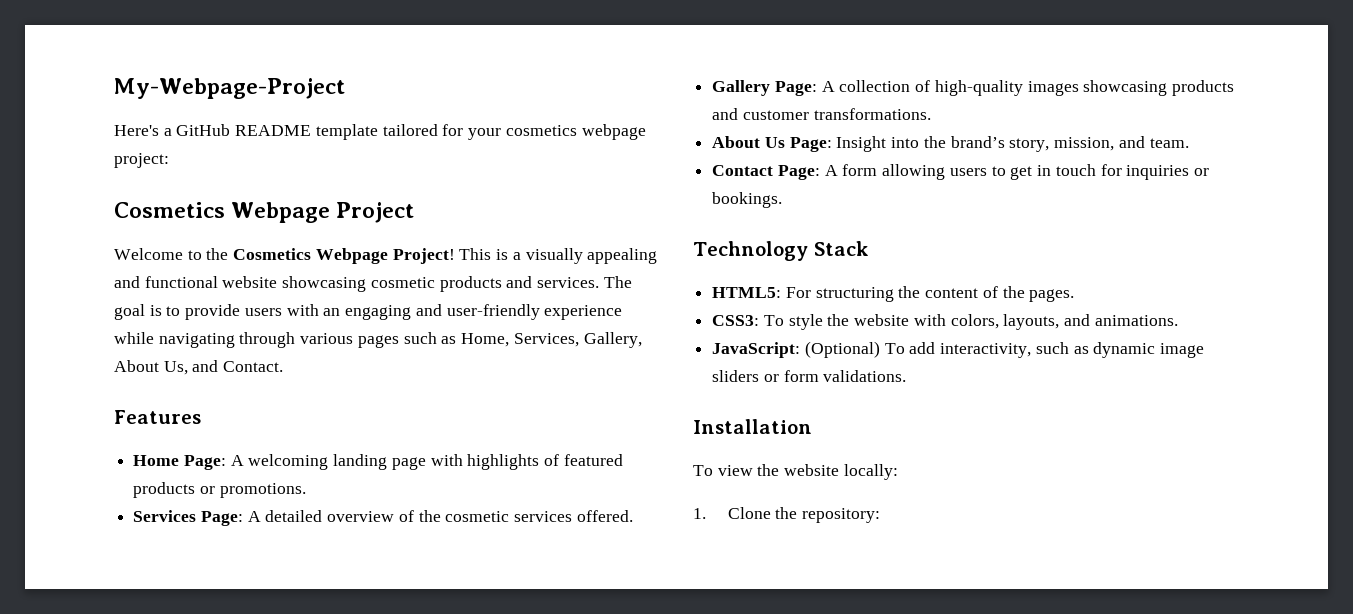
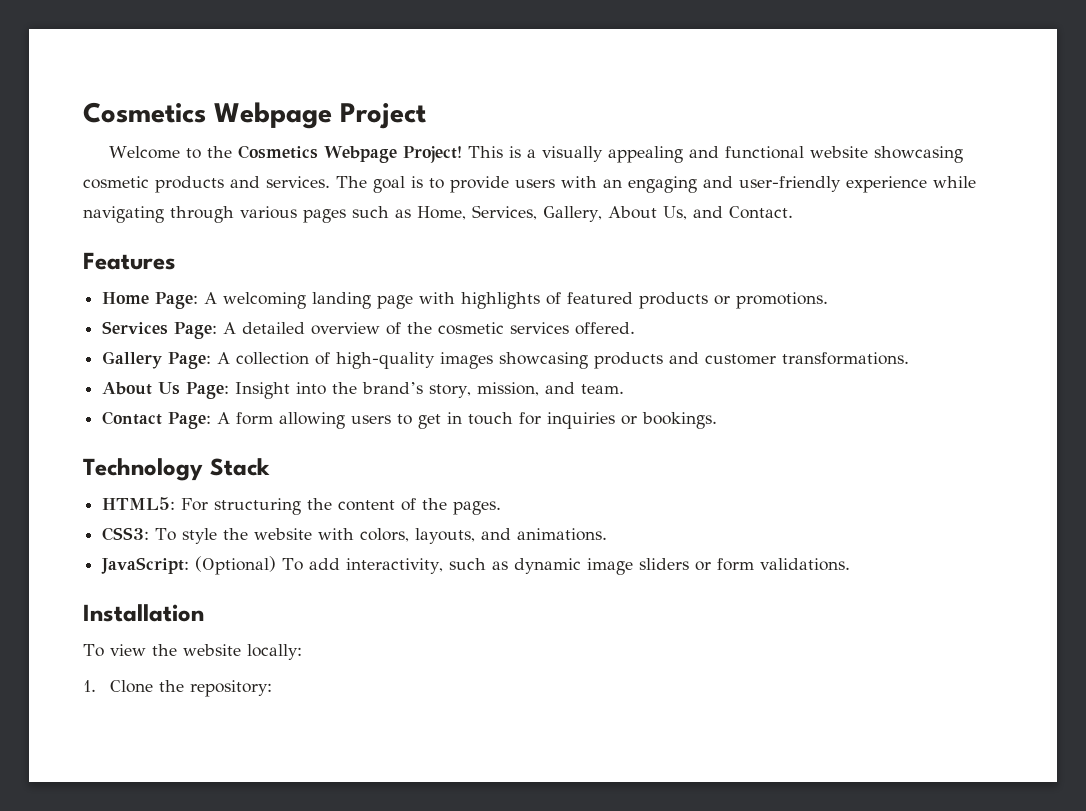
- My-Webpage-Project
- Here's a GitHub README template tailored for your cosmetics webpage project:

* * *

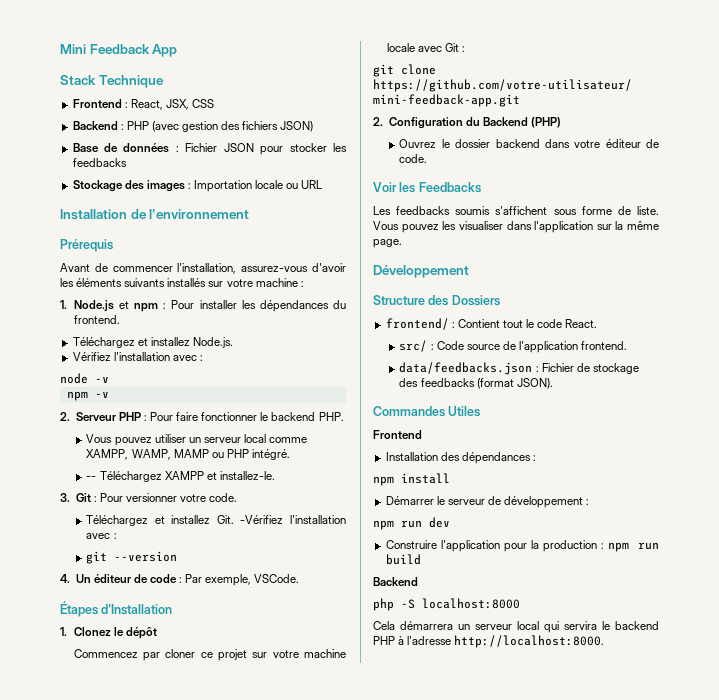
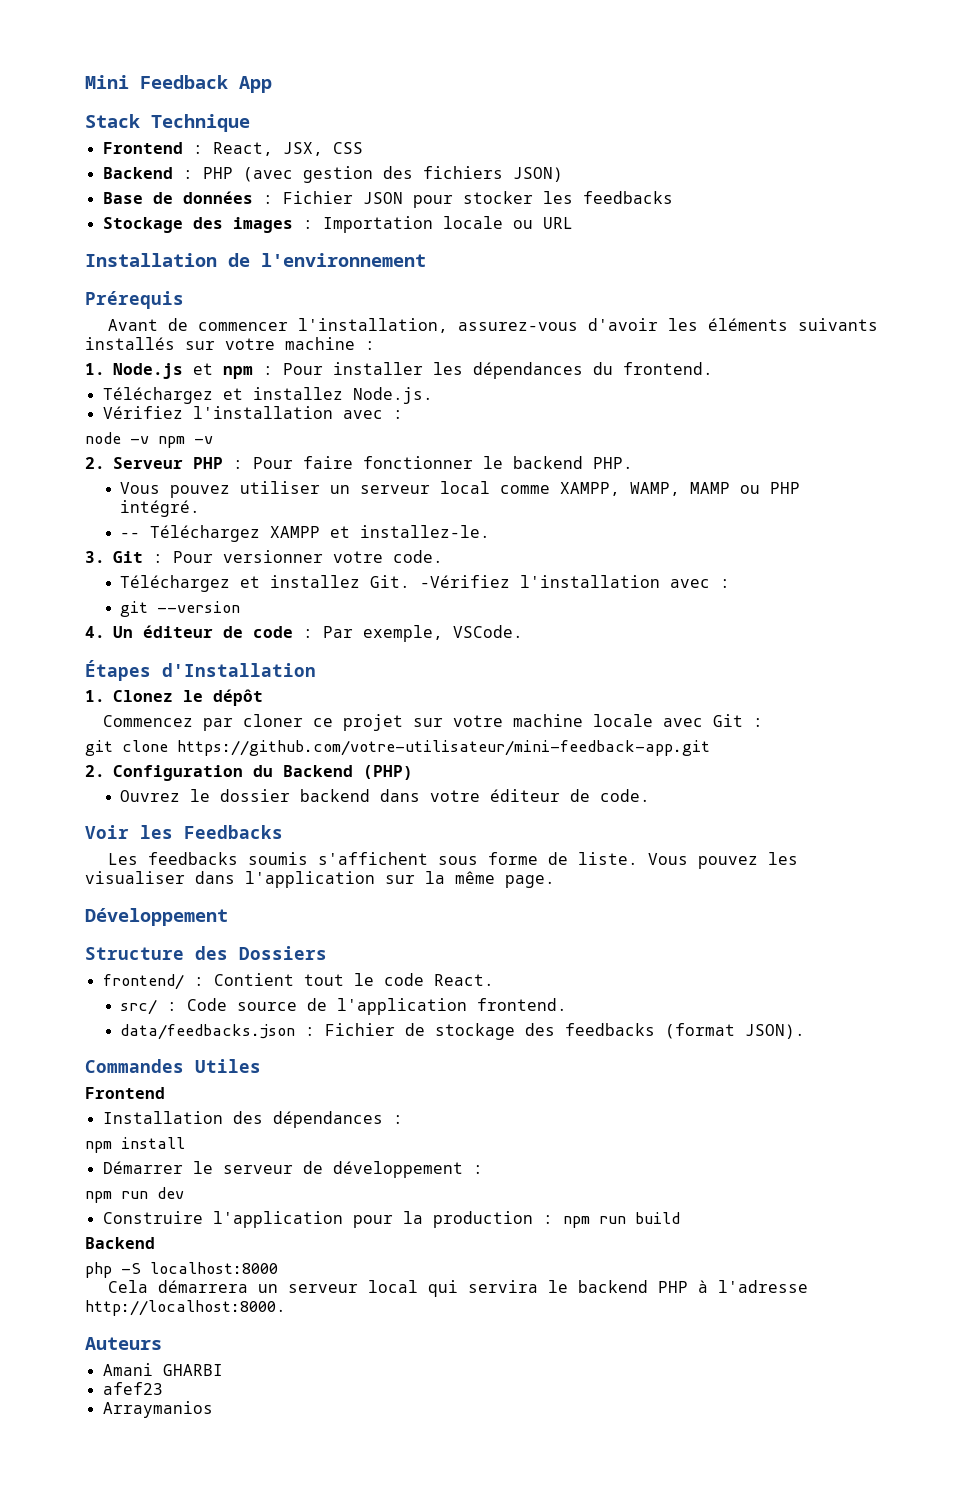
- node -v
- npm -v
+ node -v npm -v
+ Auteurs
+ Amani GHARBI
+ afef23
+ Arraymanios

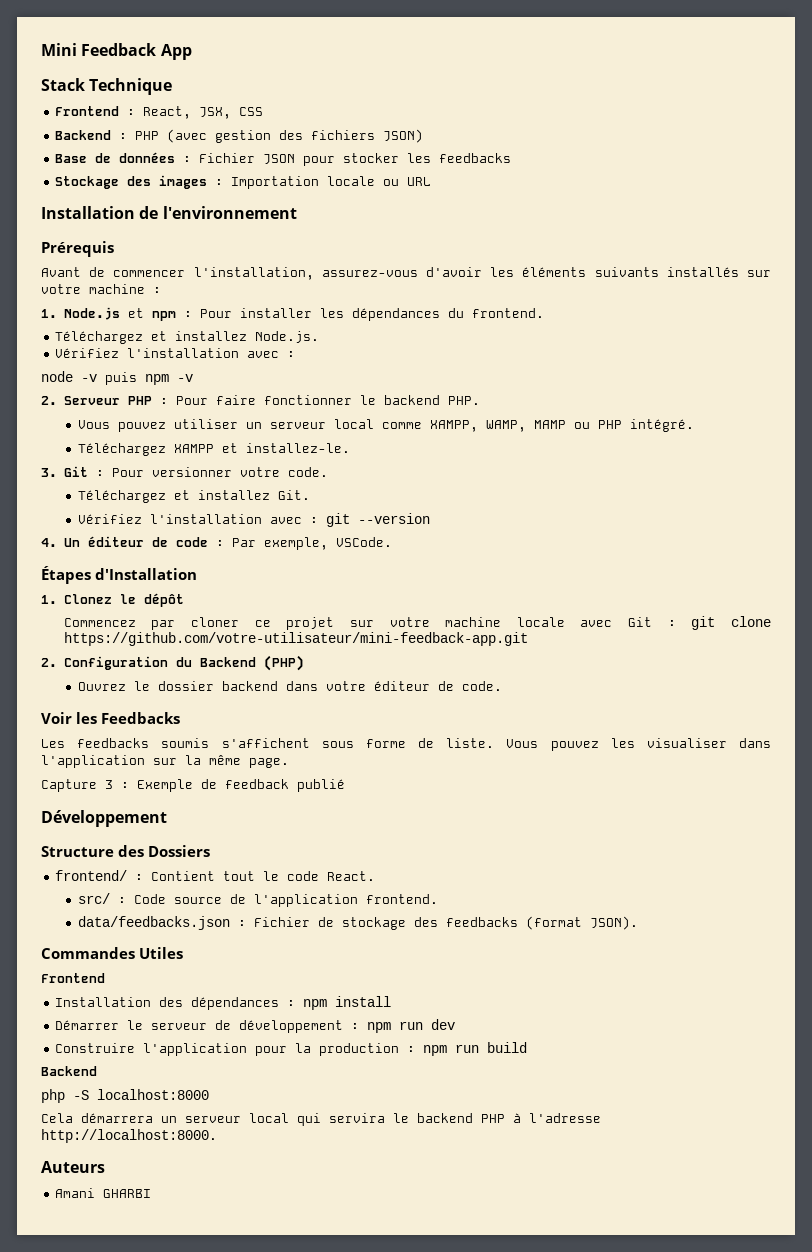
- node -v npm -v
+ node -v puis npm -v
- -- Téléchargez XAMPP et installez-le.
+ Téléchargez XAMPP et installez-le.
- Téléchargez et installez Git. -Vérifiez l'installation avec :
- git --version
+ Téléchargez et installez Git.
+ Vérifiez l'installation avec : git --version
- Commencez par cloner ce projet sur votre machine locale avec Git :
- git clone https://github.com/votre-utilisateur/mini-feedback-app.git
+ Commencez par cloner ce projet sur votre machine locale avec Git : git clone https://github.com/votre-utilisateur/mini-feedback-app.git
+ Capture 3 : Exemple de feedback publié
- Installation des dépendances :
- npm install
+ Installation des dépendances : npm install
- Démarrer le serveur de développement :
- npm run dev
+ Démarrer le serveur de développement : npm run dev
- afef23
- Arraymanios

==

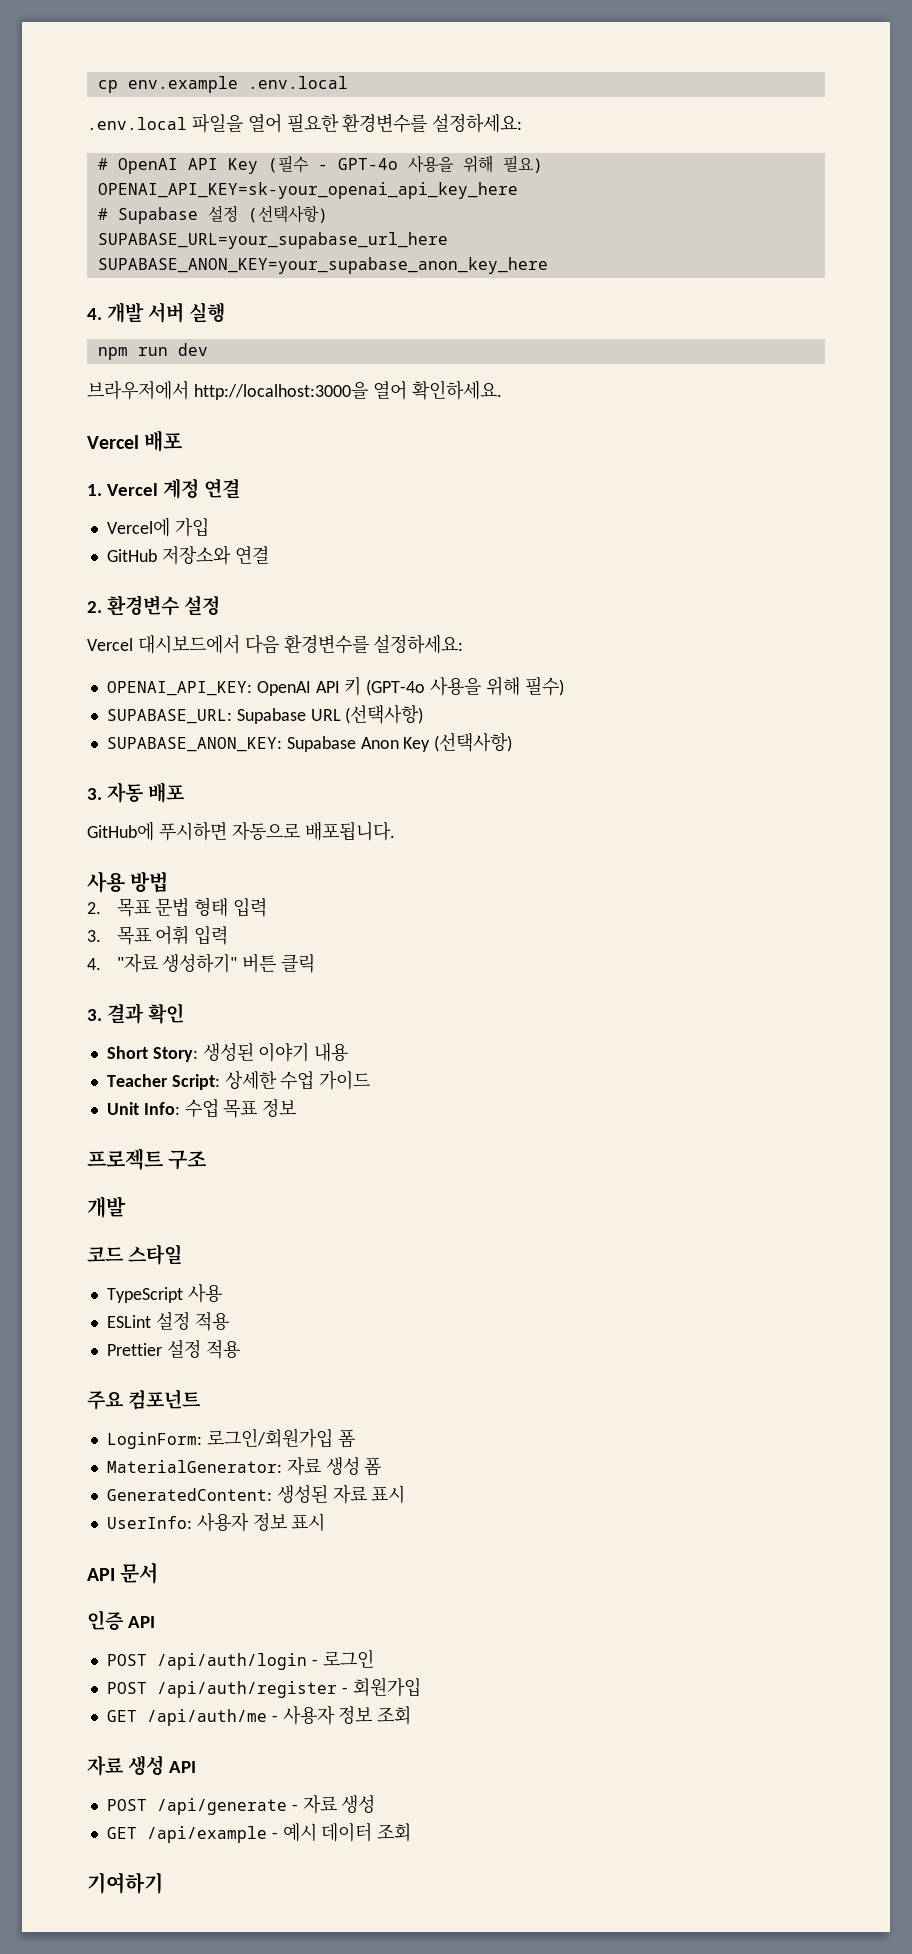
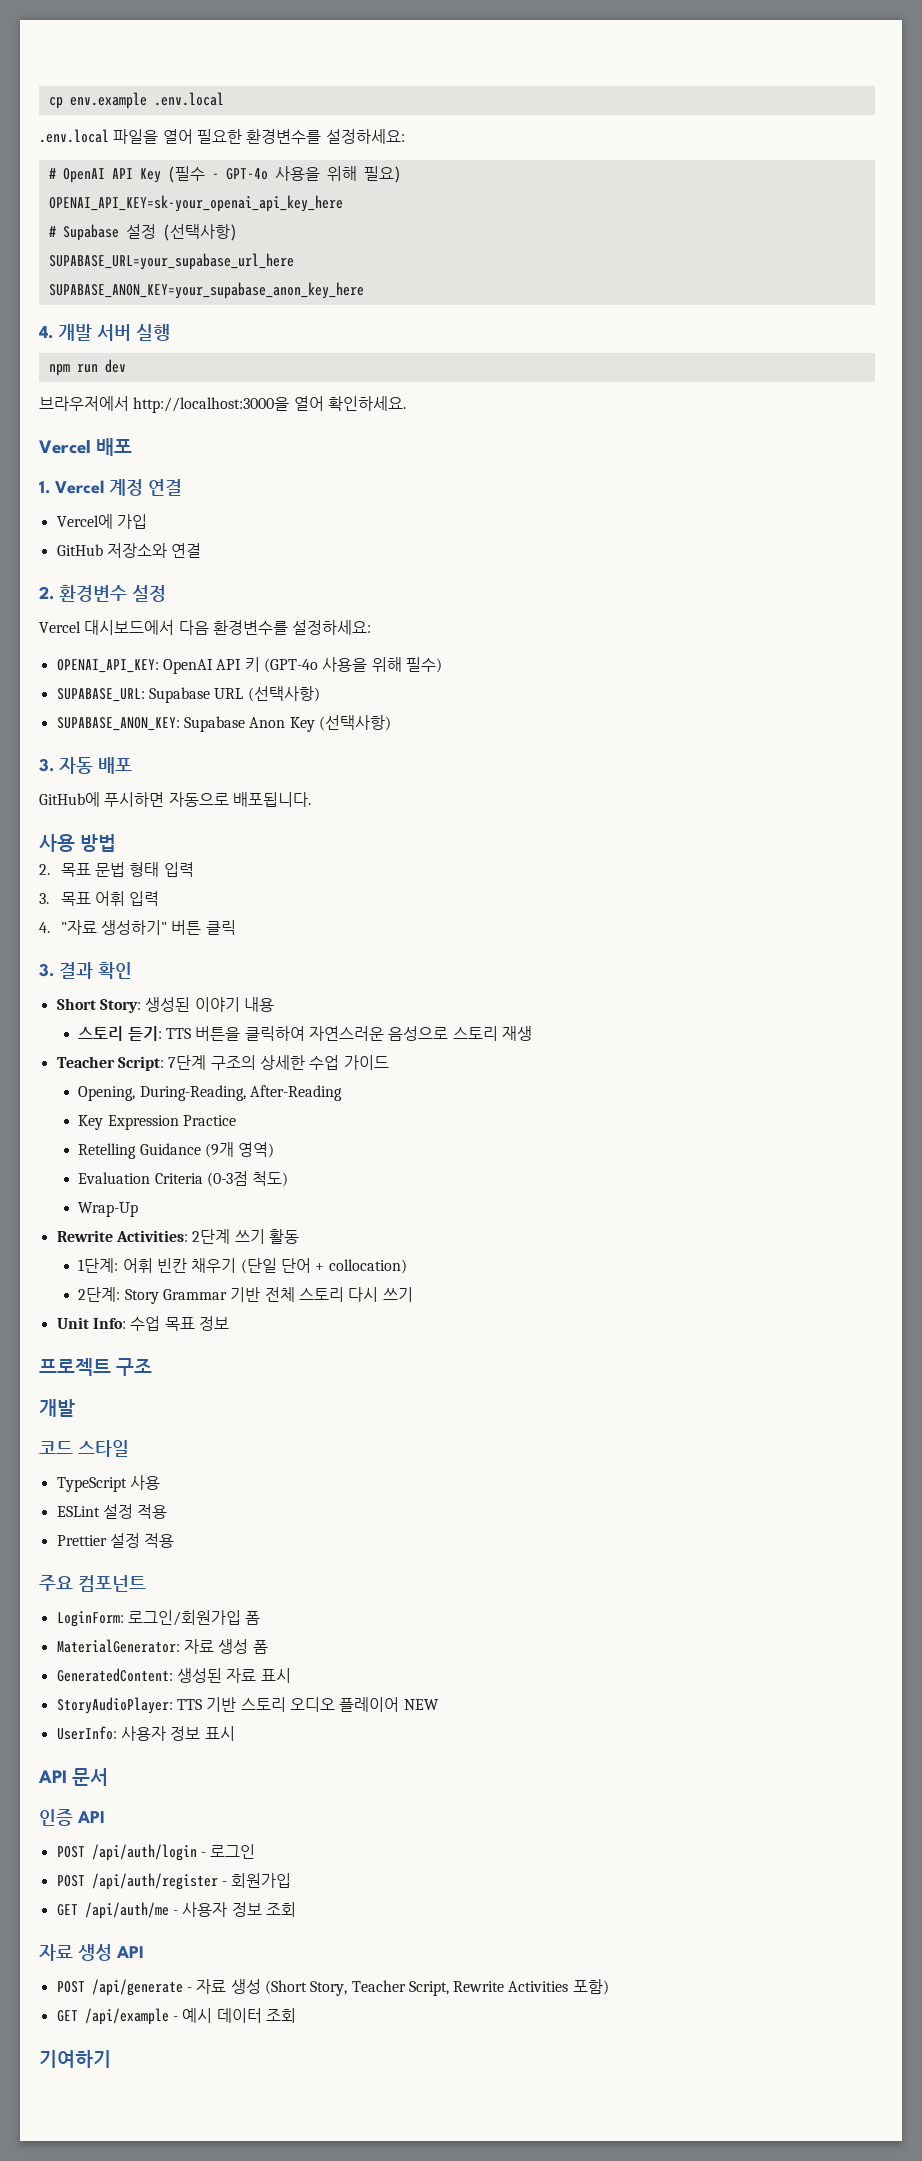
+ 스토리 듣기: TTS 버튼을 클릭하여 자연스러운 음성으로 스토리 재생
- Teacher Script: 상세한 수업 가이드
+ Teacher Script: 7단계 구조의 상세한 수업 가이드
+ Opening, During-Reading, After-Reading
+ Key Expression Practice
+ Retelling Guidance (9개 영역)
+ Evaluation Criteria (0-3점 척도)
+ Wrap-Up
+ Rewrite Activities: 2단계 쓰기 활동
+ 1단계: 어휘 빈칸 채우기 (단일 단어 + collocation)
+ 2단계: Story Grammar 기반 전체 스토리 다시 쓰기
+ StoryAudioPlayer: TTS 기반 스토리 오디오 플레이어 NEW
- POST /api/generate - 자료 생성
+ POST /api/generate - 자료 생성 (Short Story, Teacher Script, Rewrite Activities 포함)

- Assignment -
Extract the lines of the preceding material that run from the line with "Criteria (0-3점 척도)" through the line with "Rewrite Activities 포함)", inclusive, reproducing them exactly and adding nothing.

- Solution to the exercise -
+ Evaluation Criteria (0-3점 척도)
+ Wrap-Up
+ Rewrite Activities: 2단계 쓰기 활동
+ 1단계: 어휘 빈칸 채우기 (단일 단어 + collocation)
+ 2단계: Story Grammar 기반 전체 스토리 다시 쓰기
+ StoryAudioPlayer: TTS 기반 스토리 오디오 플레이어 NEW
- POST /api/generate - 자료 생성
+ POST /api/generate - 자료 생성 (Short Story, Teacher Script, Rewrite Activities 포함)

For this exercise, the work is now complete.